Die Ethik-Kommission des Landes Berlin vertritt die Auffassung, dass eine für eine unbestimmte Anzahl von klinischen Prüfungen geltende Jahresversicherung der gesetzlichen Forderung nach einer Versicherung, deren Umfang wie oben dargelegt auf Basis der Risikoabschätzung für eine im Einzelfall konkret beantragte klinische Prüfung kalkuliert wurde, nicht erfüllt. Die Möglichkeit, dass Versicherungsfälle anderer, im Rahmen des Bewertungsverfahrens der antragsgegenständlichen klinischen Prüfung unberücksichtigt bleibender Studien, die für diese klinische Prüfung kalkulierte Deckungssumme reduzieren können, ist aus hiesiger Sicht gesetzwidrig. Das gleiche gilt, wenn einzelne Versicherungsleistungen für Teilnehmende dieser klinischen Prüfung aufgrund von Versicherungsfällen anderer Studien gekürzt werden. Die Deckungssumme hat für Versicherungsfälle der konkreten klinischen Prüfung zur Verfügung zu stehen. Vor diesem Hintergrund ist eine Alternative zu wählen, die diese Deckungssumme und damit die möglichen Versicherungsleistungen für Teilnehmende dieser Studie gewährleistet. Die Teilnehmenden einer klinischen Prüfung sind in der Patienteninformation über die konkret gewählte Alternative aufzuklären.
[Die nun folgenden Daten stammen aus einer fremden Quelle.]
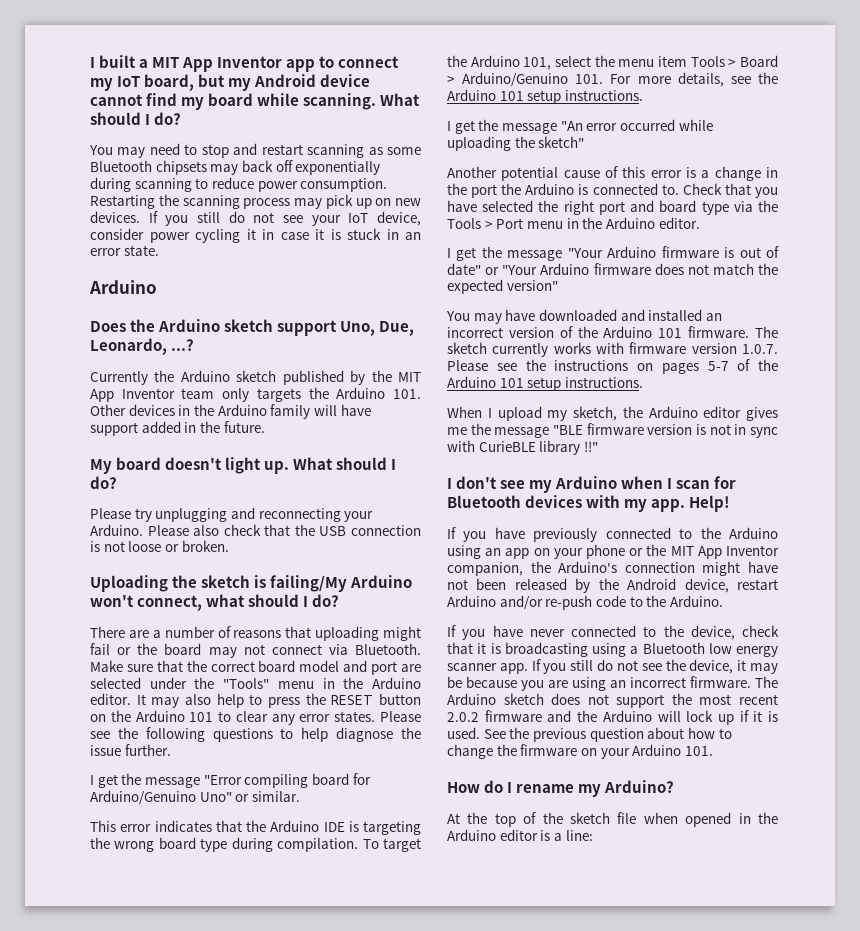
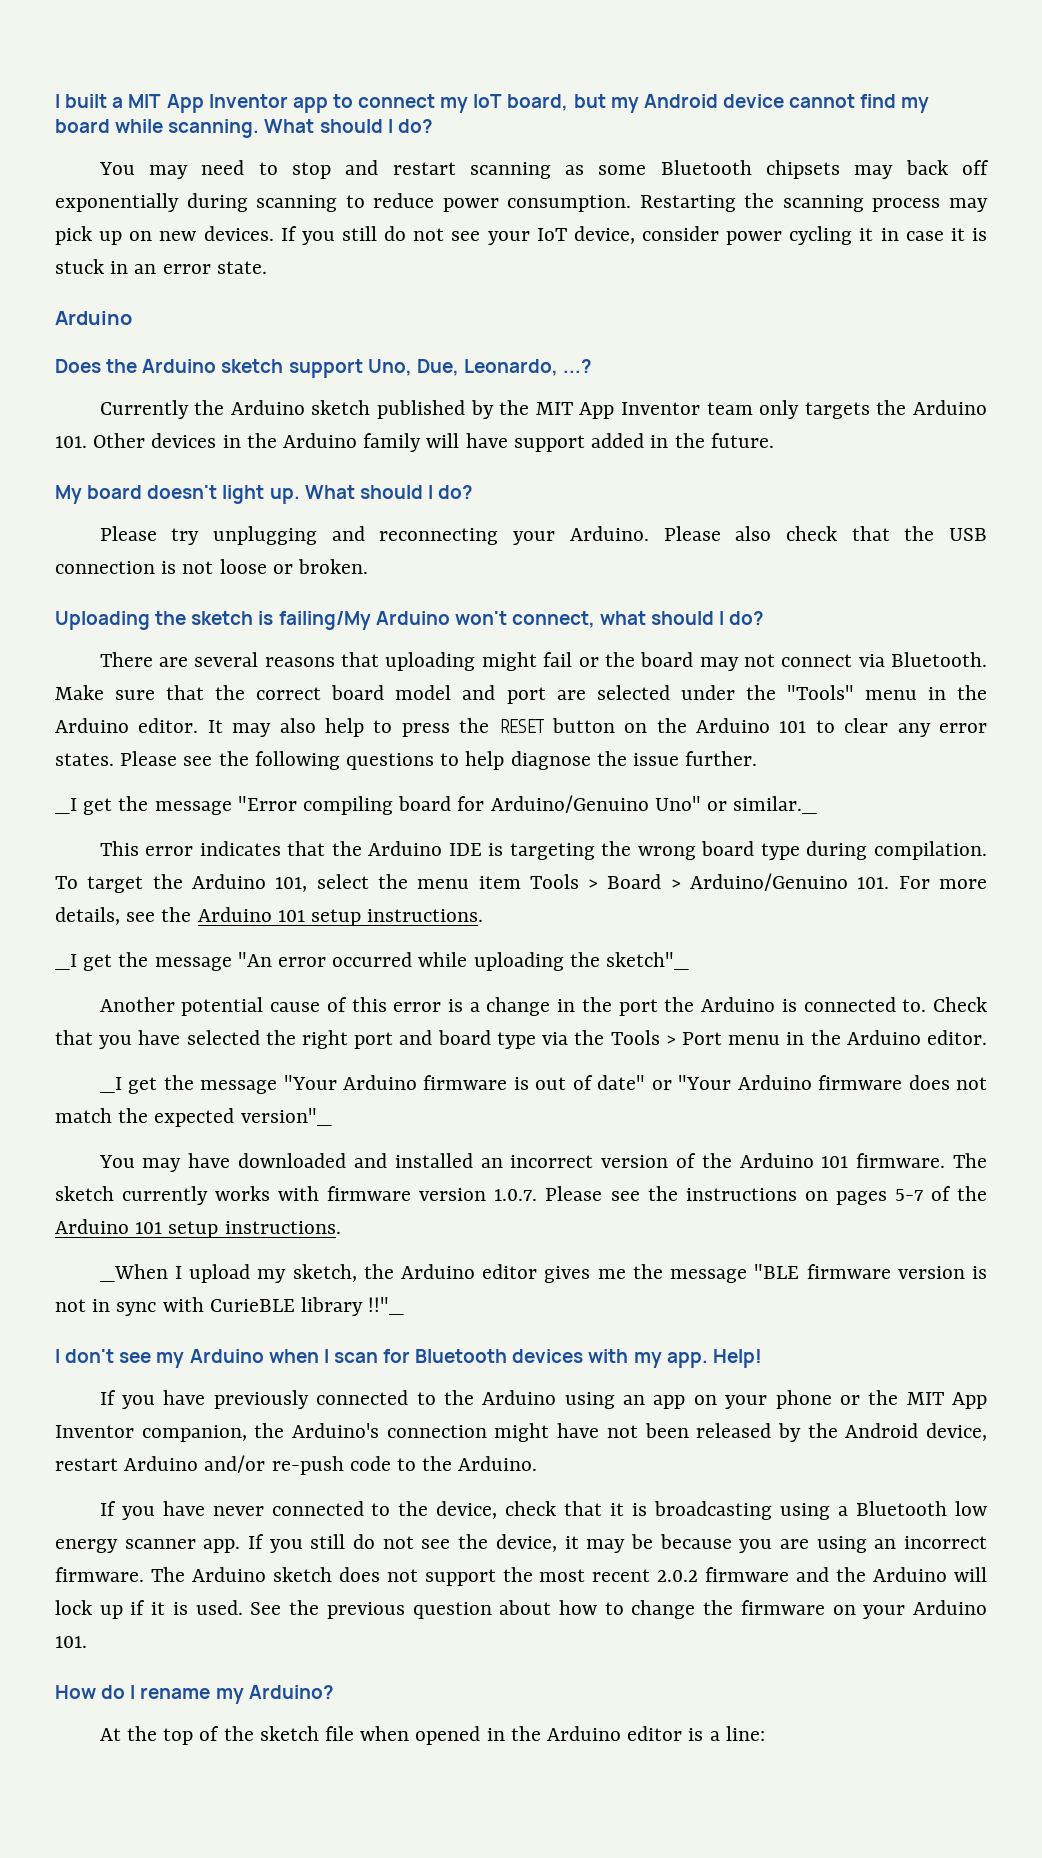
- There are a number of reasons that uploading might fail or the board may not connect via Bluetooth.
+ There are several reasons that uploading might fail or the board may not connect via Bluetooth.
- I get the message "Error compiling board for Arduino/Genuino Uno" or similar.
+ _I get the message "Error compiling board for Arduino/Genuino Uno" or similar._
- I get the message "An error occurred while uploading the sketch"
+ _I get the message "An error occurred while uploading the sketch"_
- I get the message "Your Arduino firmware is out of date" or "Your Arduino firmware does not match the expected version"
+ _I get the message "Your Arduino firmware is out of date" or "Your Arduino firmware does not match the expected version"_
- When I upload my sketch, the Arduino editor gives me the message "BLE firmware version is not in sync with CurieBLE library !!"
+ _When I upload my sketch, the Arduino editor gives me the message "BLE firmware version is not in sync with CurieBLE library !!"_

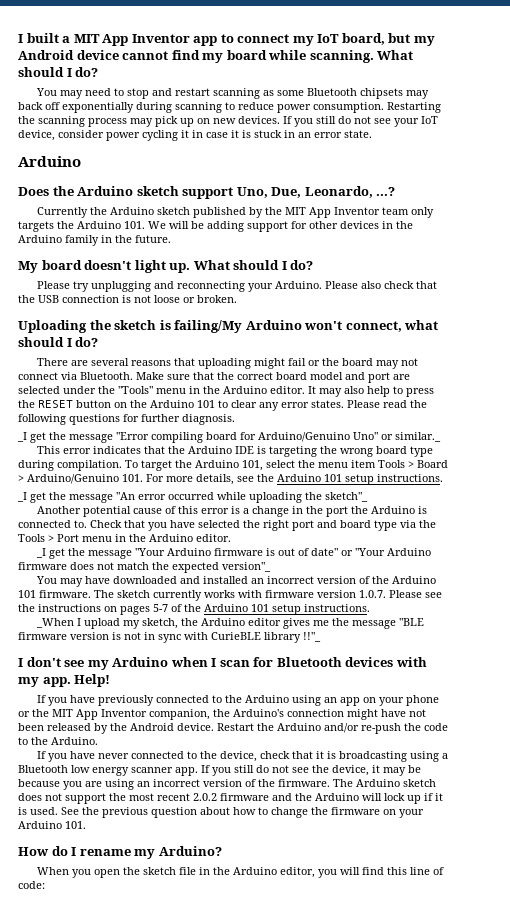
- Currently the Arduino sketch published by the MIT App Inventor team only targets the Arduino 101. Other devices in the Arduino family will have support added in the future.
+ Currently the Arduino sketch published by the MIT App Inventor team only targets the Arduino 101. We will be adding support for other devices in the Arduino family in the future.
- Please see the following questions to help diagnose the issue further.
+ Please read the following questions for further diagnosis.
- If you have previously connected to the Arduino using an app on your phone or the MIT App Inventor companion, the Arduino's connection might have not been released by the Android device, restart Arduino and/or re-push code to the Arduino.
+ If you have previously connected to the Arduino using an app on your phone or the MIT App Inventor companion, the Arduino's connection might have not been released by the Android device. Restart the Arduino and/or re-push the code to the Arduino.
- If you still do not see the device, it may be because you are using an incorrect firmware.
+ If you still do not see the device, it may be because you are using an incorrect version of the firmware.
- At the top of the sketch file when opened in the Arduino editor is a line:
+ When you open the sketch file in the Arduino editor, you will find this line of code:

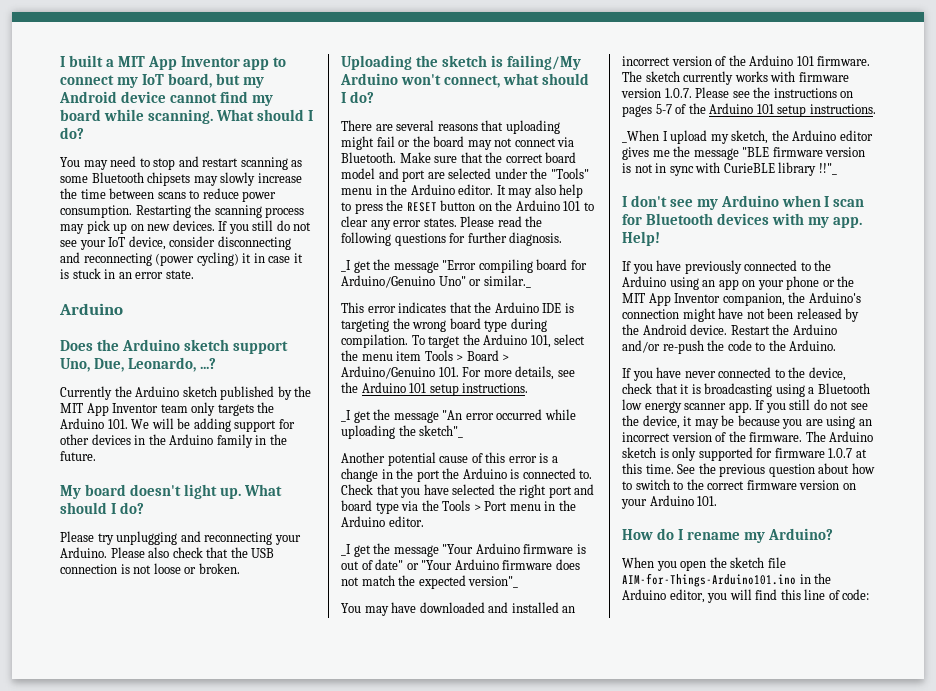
- You may need to stop and restart scanning as some Bluetooth chipsets may back off exponentially during scanning to reduce power consumption.
+ You may need to stop and restart scanning as some Bluetooth chipsets may slowly increase the time between scans to reduce power consumption.
- If you still do not see your IoT device, consider power cycling it in case it is stuck in an error state.
+ If you still do not see your IoT device, consider disconnecting and reconnecting (power cycling) it in case it is stuck in an error state.
- The Arduino sketch does not support the most recent 2.0.2 firmware and the Arduino will lock up if it is used.
+ The Arduino sketch is only supported for firmware 1.0.7 at this time.
- See the previous question about how to change the firmware on your Arduino 101.
+ See the previous question about how to switch to the correct firmware version on your Arduino 101.
- When you open the sketch file in the Arduino editor, you will find this line of code:
+ When you open the sketch file AIM-for-Things-Arduino101.ino in the Arduino editor, you will find this line of code:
Liegt ein den gesetzlichen Anforderungen entsprechender Versicherungsnachweis für die antragsgegenständliche klinische Prüfung vor, erwartet die Ethik-Kommission des Landes Berlin, dass ein Antragsteller Maßnahmen ergreift, Entsprechendes für die Gesamtdauer der klinischen Prüfung zu gewährleisten. Durch Formulierung eines entsprechenden Kriteriums ist der Abbruch der klinischen Prüfung für den Fall sicherzustellen, dass keine ordnungsgemäße Probanden-/Patientenversicherung mehr vorhanden ist, was gleichermaßen einen Widerruf der zustimmenden Bewertung gemäß § 42a Abs. 4a Satz 1 HS 2 Nr. 2 AMG, resp. § 22b Abs. 5 Satz 1 HS 2 Nr. 2 MPG begründet. Dies ist der Fall, wenn das Risiko während der Studie steigt oder sich als höher als erwartet darstellt, so dass die ursprünglich kalkulierte Versicherungssumme das Risiko der Studie nicht mehr abdeckt. Zu einer Erhöhung des Risikos kann auch der nachträgliche Einschluss zusätzlicher Teilnehmender oder die Verlängerung der Studiendauer führen. Der Antragsteller kann dem Abbruch durch eine Anpassung der Versicherung zuvorkommen.
Daneben erwartet die Ethik-Kommission des Landes Berlin, dass bei jedem Antrag auf zustimmende Bewertung einer wesentlichen Änderung mit möglichen Auswirkungen auf die Risikobewertung (Prüfplan, IB) sowie bei jedem vorgelegten Jahresbericht oder LineListing (LL) darüber zu informieren ist, ob und ggf. inwieweit sich die bisherige Risikoabschätzung geändert hat und ob dies eine Anpassung der Versicherungssumme notwendig macht. Derartige Auswirkungen auf die Risikobewertung können sich auch durch den Einschluss zusätzlicher Teilnehmender und die Verlängerung der Studie ergeben.